§ **Task goal**
From the entries, copy each line that includes "Schließlich".

Change detection outputs:
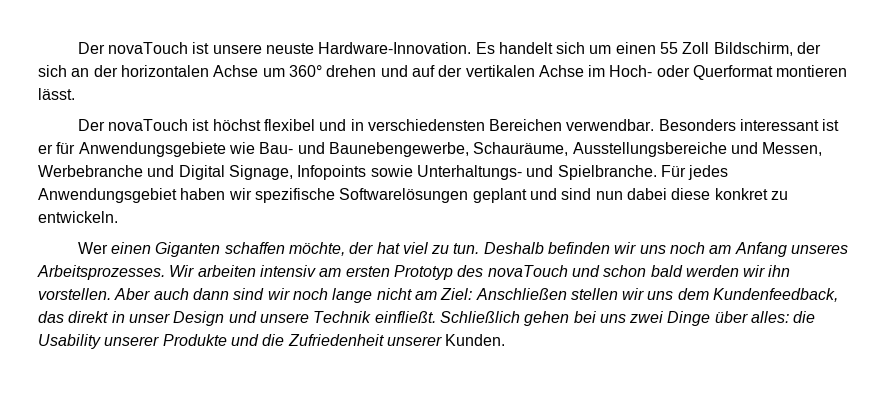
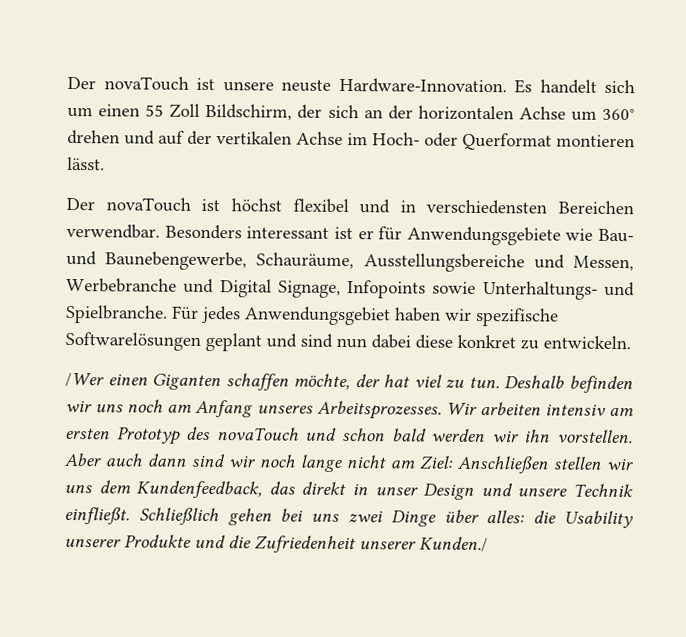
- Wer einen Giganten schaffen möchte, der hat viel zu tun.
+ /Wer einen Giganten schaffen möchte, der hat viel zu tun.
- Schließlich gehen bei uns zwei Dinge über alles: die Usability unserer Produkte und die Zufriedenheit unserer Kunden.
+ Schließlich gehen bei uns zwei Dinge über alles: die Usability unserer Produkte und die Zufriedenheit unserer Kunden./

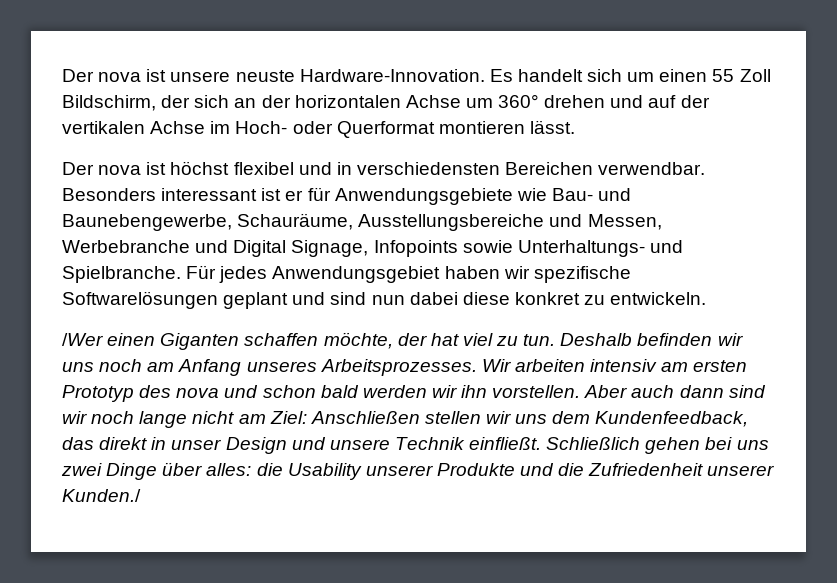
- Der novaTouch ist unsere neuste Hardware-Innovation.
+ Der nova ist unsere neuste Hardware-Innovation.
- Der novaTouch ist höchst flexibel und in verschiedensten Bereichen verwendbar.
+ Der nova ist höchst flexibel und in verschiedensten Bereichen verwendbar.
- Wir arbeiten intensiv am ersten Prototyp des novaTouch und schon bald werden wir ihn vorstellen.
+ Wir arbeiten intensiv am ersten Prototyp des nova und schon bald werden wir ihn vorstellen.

==

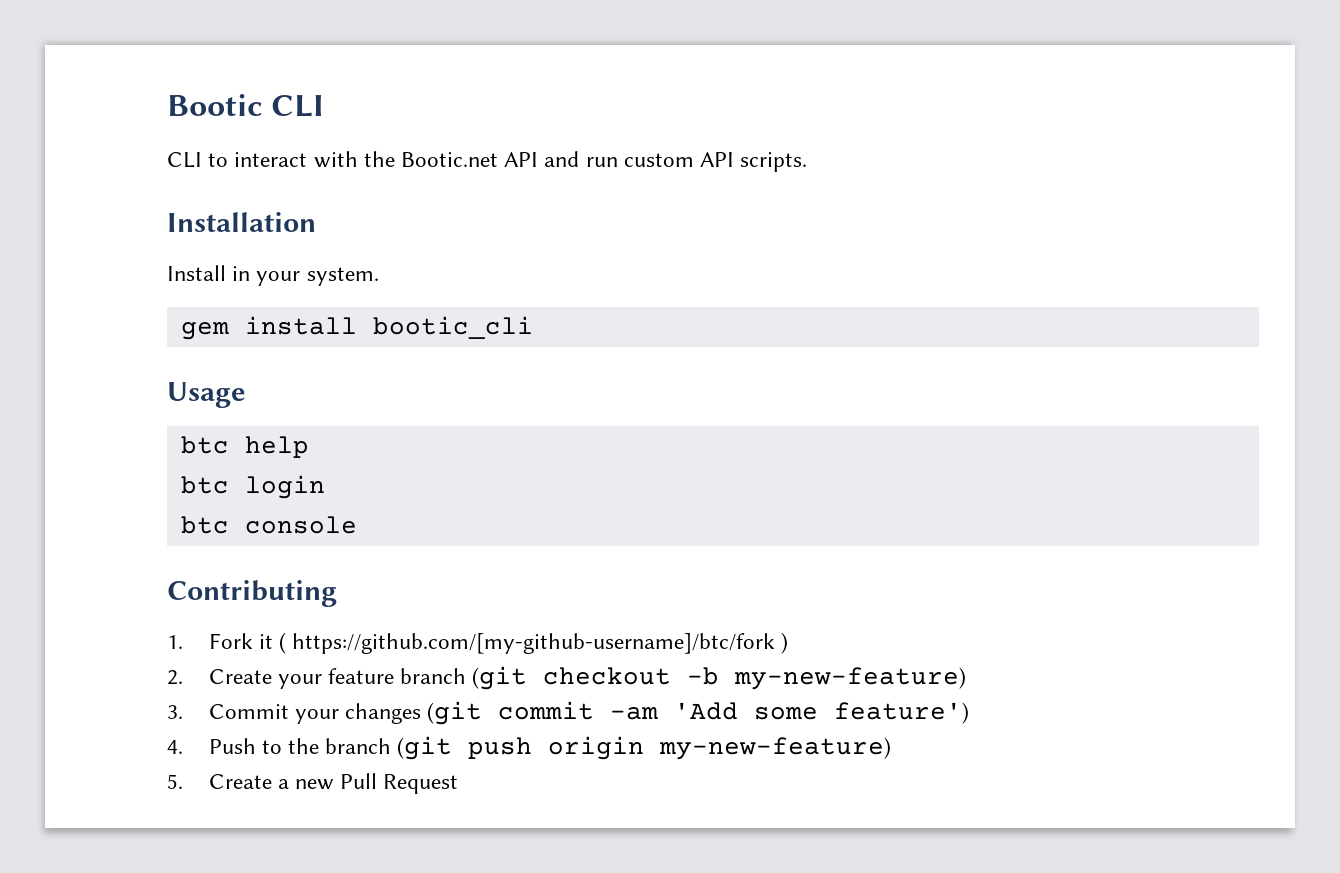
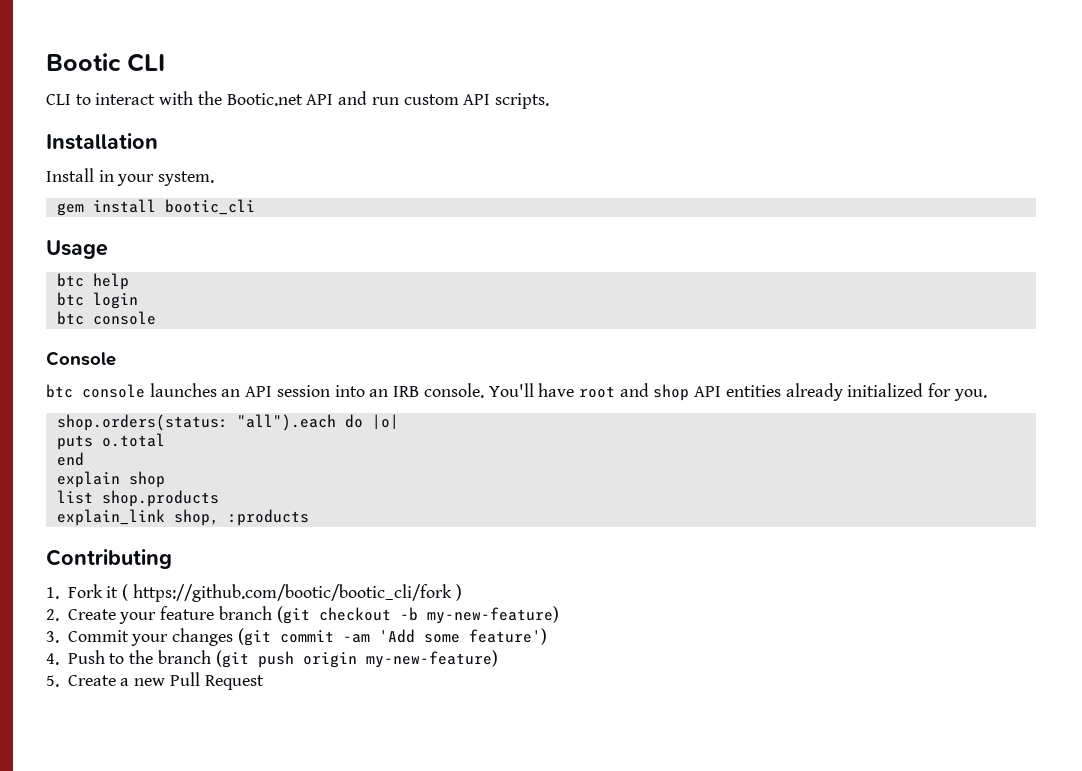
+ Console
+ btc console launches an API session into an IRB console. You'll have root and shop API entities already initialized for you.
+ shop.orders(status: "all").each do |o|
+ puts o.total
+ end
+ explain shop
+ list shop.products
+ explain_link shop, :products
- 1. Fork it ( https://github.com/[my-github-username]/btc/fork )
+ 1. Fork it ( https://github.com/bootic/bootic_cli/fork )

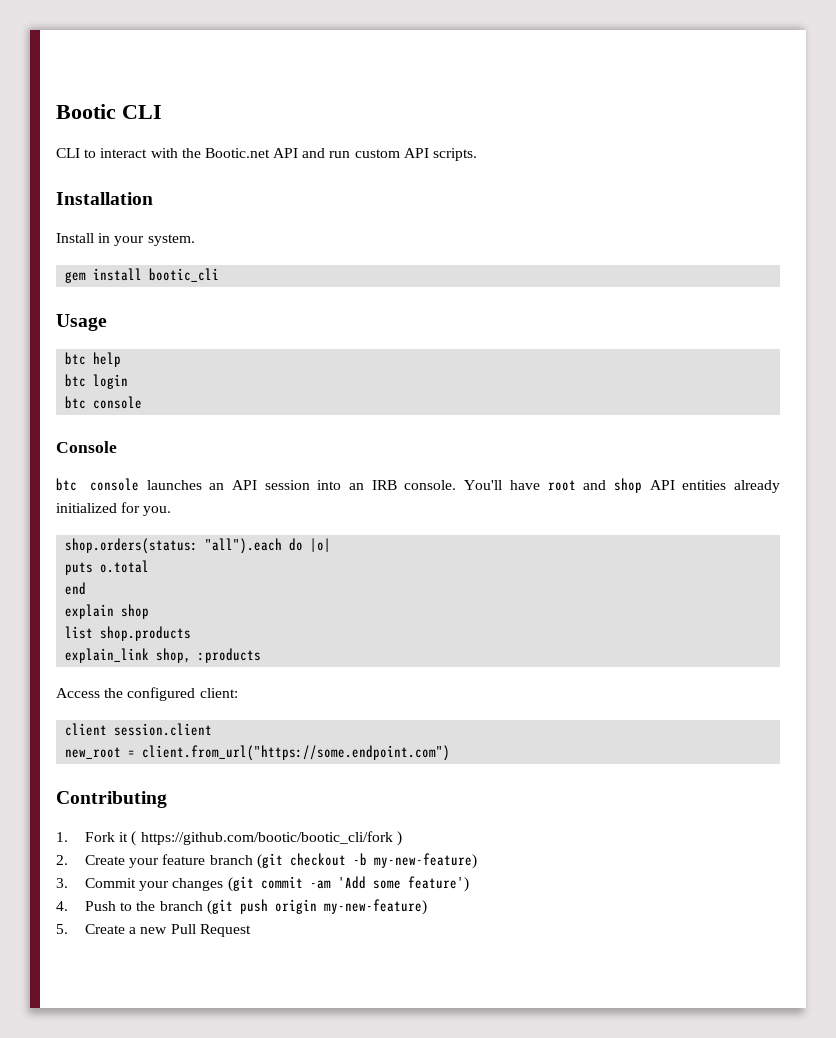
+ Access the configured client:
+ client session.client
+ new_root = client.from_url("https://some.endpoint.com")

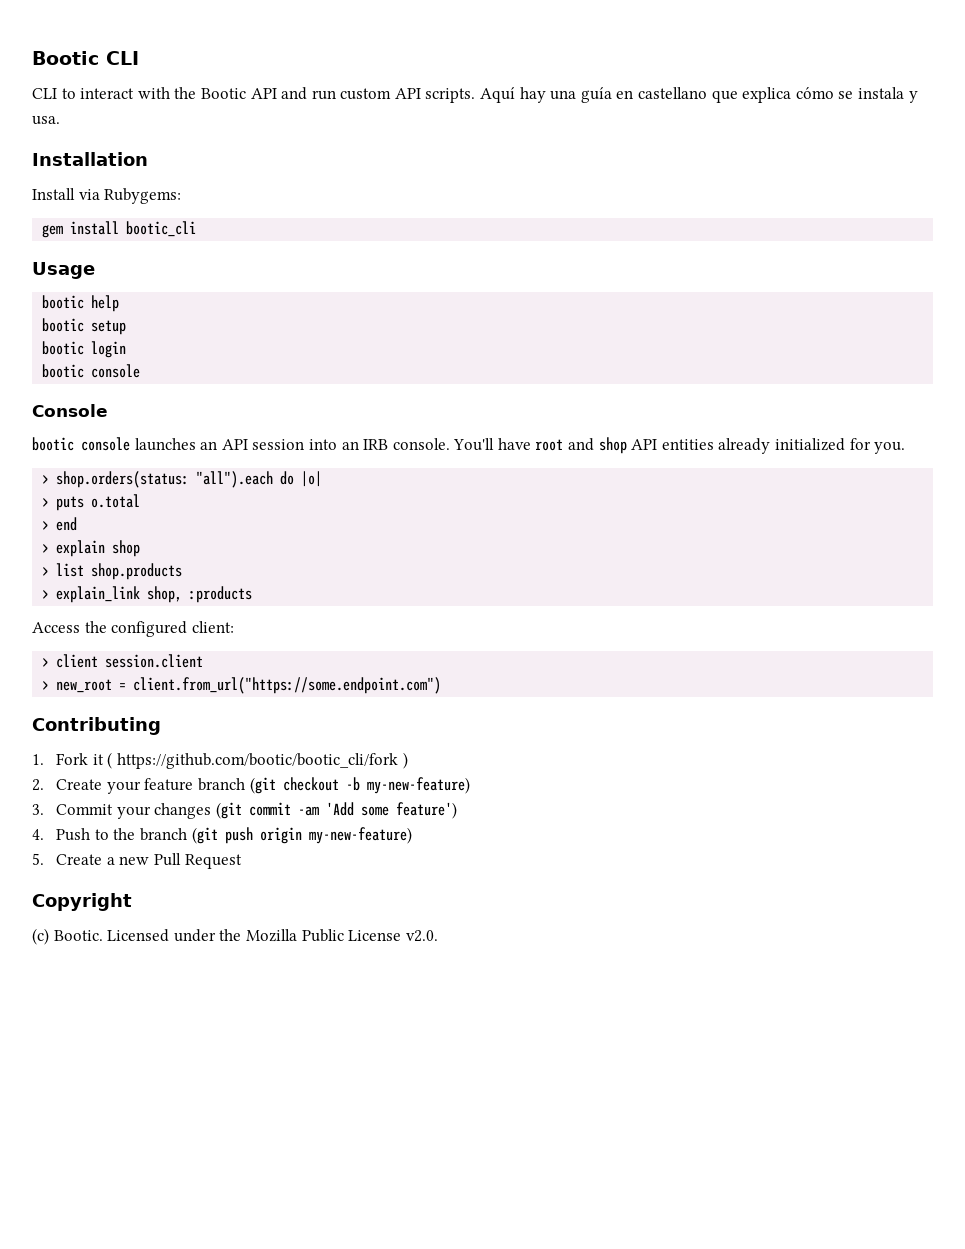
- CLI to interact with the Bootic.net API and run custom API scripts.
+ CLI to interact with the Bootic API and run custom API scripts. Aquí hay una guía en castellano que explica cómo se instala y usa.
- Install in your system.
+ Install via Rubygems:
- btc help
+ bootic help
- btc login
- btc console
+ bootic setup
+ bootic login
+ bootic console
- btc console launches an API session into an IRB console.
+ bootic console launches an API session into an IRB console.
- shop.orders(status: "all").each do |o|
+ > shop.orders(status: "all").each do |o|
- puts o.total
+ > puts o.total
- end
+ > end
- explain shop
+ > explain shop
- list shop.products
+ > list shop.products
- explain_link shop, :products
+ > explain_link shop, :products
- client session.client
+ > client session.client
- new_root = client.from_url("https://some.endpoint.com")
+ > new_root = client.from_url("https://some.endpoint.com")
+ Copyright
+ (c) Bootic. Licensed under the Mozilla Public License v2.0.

§ **Answer for the task**
- Schließlich gehen bei uns zwei Dinge über alles: die Usability unserer Produkte und die Zufriedenheit unserer Kunden.
+ Schließlich gehen bei uns zwei Dinge über alles: die Usability unserer Produkte und die Zufriedenheit unserer Kunden./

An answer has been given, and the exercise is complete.